Make a Copy of a DataFrame Row

I am stuck on this for loop. I need a copy of a dataframe row so I can modify it and then push the modified row onto to the dataframe.

My K-MF label means a male and female kiwi are both calling at the same time, I want to change this so I have 2 labels (or rows), one for the female call, one for the male call.

This is all happening in a function that builds my training dataset which is quite large and growing.

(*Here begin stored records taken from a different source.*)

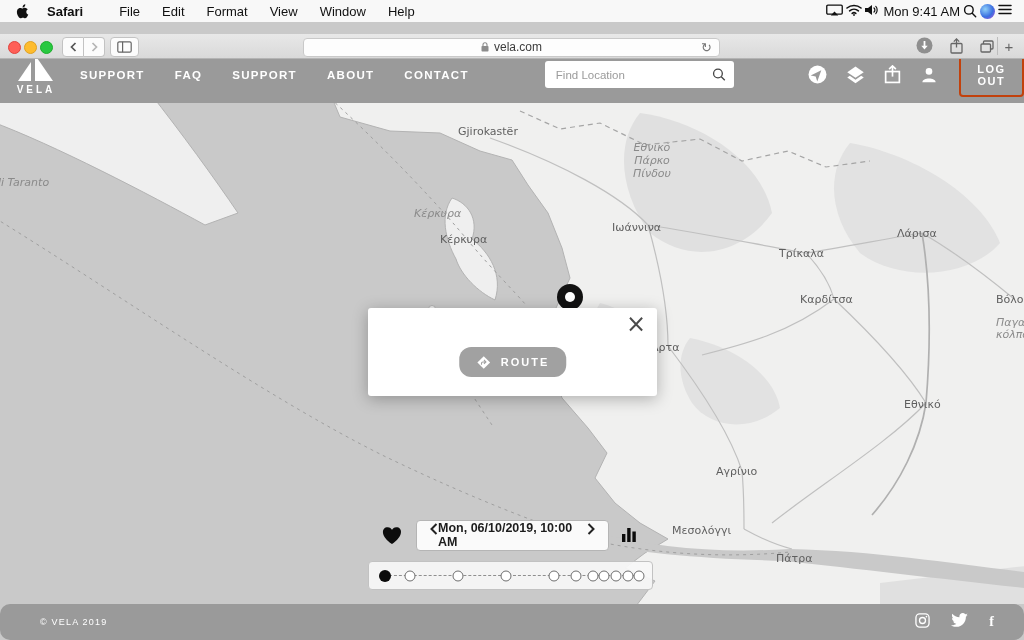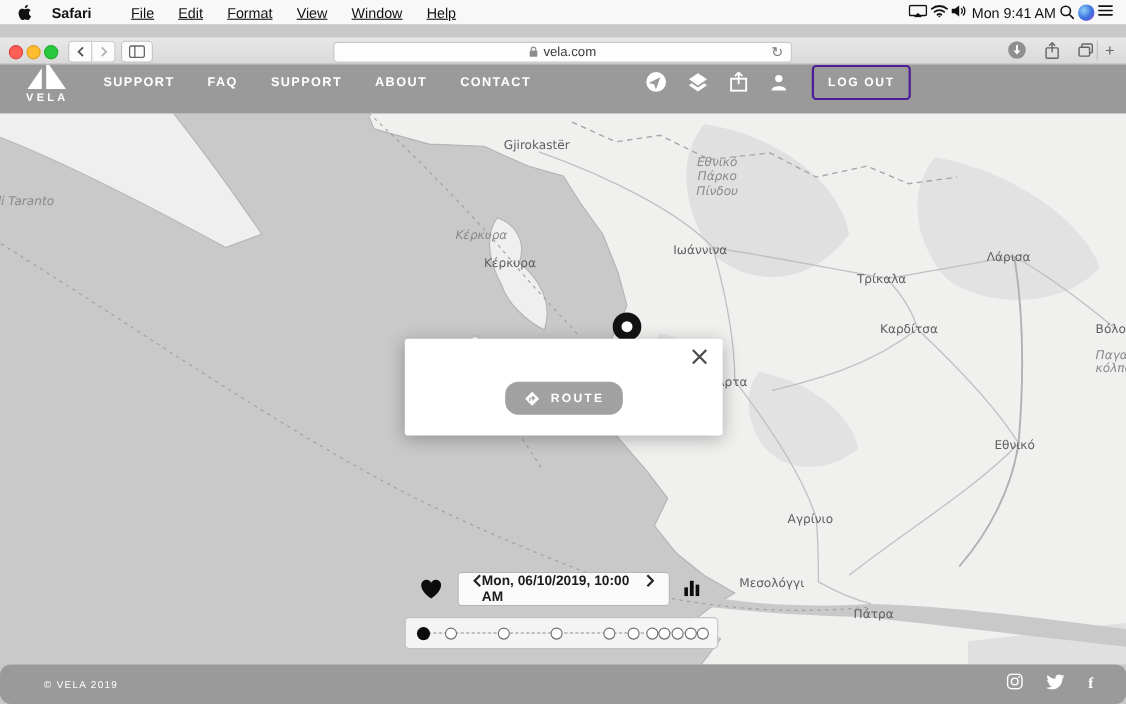--- a/index.html
+++ b/index.html
@@ -11,7 +11,7 @@
            display:flex;align-items:center;font-size:13px;color:#111;z-index:50;}
   .menubar .apple{margin-left:16px;display:flex;align-items:center;}
   .m-app{margin-left:18px;font-weight:700;}
-  .m-item{margin-left:22px;text-decoration:underline;}
+  .m-item{margin-left:22px;}
   .mb-right{margin-left:auto;display:flex;align-items:flex-start;gap:3px;margin-right:12px;}
   .mb-right svg{display:block;}
   .clock{font-size:13px;}

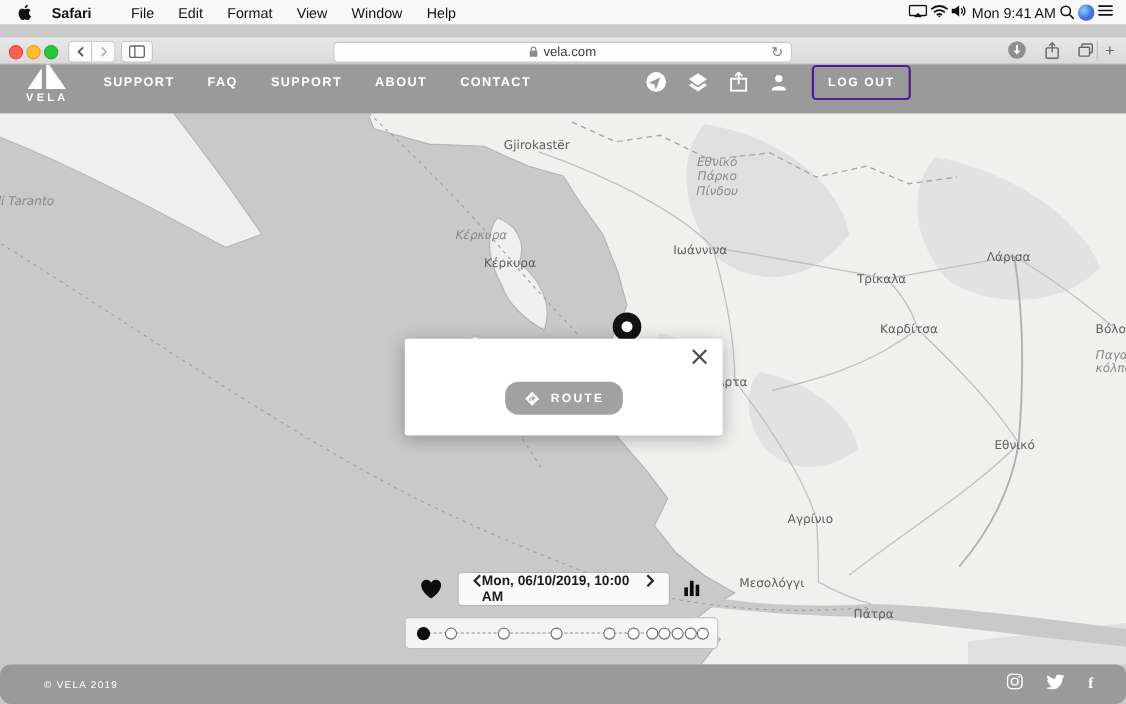--- a/index.html
+++ b/index.html
@@ -230,6 +230,13 @@
     <span class="navitem">CONTACT</span>
   </nav>
 
+  <div class="searchwrap">
+    <input type="text" placeholder="Find Location" style="">
+    <svg class="mag" width="15" height="15" viewBox="0 0 16 16" fill="none" stroke="#444" stroke-width="1.5">
+        <circle cx="6.8" cy="6.8" r="5"></circle>
+        <line x1="10.6" y1="10.6" x2="14.6" y2="14.6"></line>
+      </svg>
+  </div>
 
   <div class="hdr-icons">
     <span>

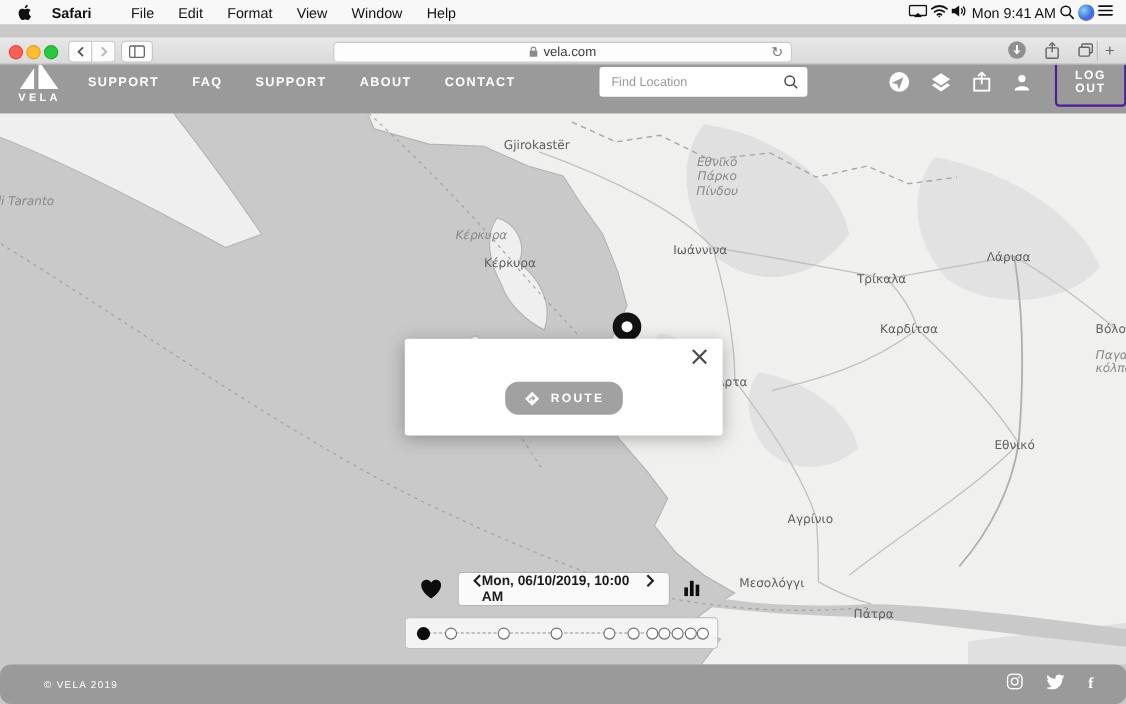--- a/index.html
+++ b/index.html
@@ -55,7 +55,7 @@
   .searchwrap .mag{margin-right:8px;}
   .hdr-icons{display:flex;gap:19px;align-items:center;margin-left:74px;}
   .hdr-icons svg{display:block;}
-  .logout{margin-left:21px;background:transparent;border:2px solid #4c1d95;border-radius:4px;
+  .logout{margin-left:21px;background:transparent;border:2px solid #c2410c;border-radius:4px;
           color:#fff;font-size:11px;font-weight:700;letter-spacing:1.5px;padding:8px 13px;
           font-family:"Liberation Sans",sans-serif;cursor:pointer;}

for row in eachrow(data_frame)
            # correct to Male, Female, Close to match newer annotations
            if row.species == "K-M"
                row.species = "Male"

            elseif row.species == "K-F"
                row.species = "Female"

            # correct K-MF label to Male, plus another identical row with label Female
            elseif row.species == "K-MF"
               row.species = "Male"
            # I need to break off a copy of row into a new dataframe with no 
            # connection to the original row
               new_row = row[:] # I thought it was a copy     
               new_row.species = "Female"
               push!(data_frame, new_row) 
            # I end up with 2 rows with species=Female, instead of 1 male, 
            # 1 female as 'new_row.species = "Female"' modifies both the new 
            # row and the original
            end
        end

Kindness
David

Not at a computer to test, but can you try copy(row)?

Thanks, yes I had tried already but did again anyway.

Here is the error: “ERROR: setfield!: immutable struct of type NamedTuple cannot be changed”

copy() does not return a dataframe.

Somewhat confusingly, copy(row) returns a NamedTuple, not a new DataFrameRow. This is unfortunately what’s causing your problem.

You can push! a dictionary to a data frame, so you might want to do

julia> Dict(k => v for (k, v) in enumerate(dfr))
Dict{Int64, Int64} with 2 entries:
  2 => 3
  1 => 1

instead of copy.

1 Like

try this

for row in eachrow(df)
    # correct to Male, Female, Close to match newer annotations
    if row.species == "K-M"
        row.species = "Male"

    elseif row.species == "K-F"
        row.species = "Female"

    # correct K-MF label to Male, plus another identical row with label Female
    elseif row.species == "K-MF"
       row.species = "Male"
       push!(df, merge(row, (species="Female",))) 
    end
end

an alternative way

tdf=transform(df, :species=>ByRow(x->x=="K-M" ? "M" : (x=="K-F" ? "F" : ["M","F"]))=>:g)

flatten(tdf,:g)

The idea works, but since the keys of the dicts are the number of the column id is hard to merge back into the base dataframe. There are a lot of columns oor i would just bodge it manually. This works fine:

new_row = Dict(names(row) .=> values(row))       
new_row["species"] = "Female"

Thanks
David

Thanks

I like this solution.

Regards
David

Oh sorry. Yeah, your version is correct.

Looks like you got a solution, but here is a different approach:

function replace_species(df)
    # create a copy of the K-MF rows, set them all to femail
    k_mf_rows = filter(AsTable(:) => r -> r.species == "K-MF", df)
    k_mf_rows.species .= "Female"

    # replace species in place (setting original K-MFs to Male)
    species_map = Dict(
        "K-M" => "Male",
        "K-F" => "Female",
        "K-MF" => "Male"
    )
    replace!(v -> species_map[v], df.species)
    
    # Stack on the copies
    new_df = vcat(df, k_mf_rows)
    return new_df
end

Edit: FWIW, depending on the size of the DataFrame and the number of K-MF values, this solution might be faster because calling push! over and over is slow since it has to allocate each time.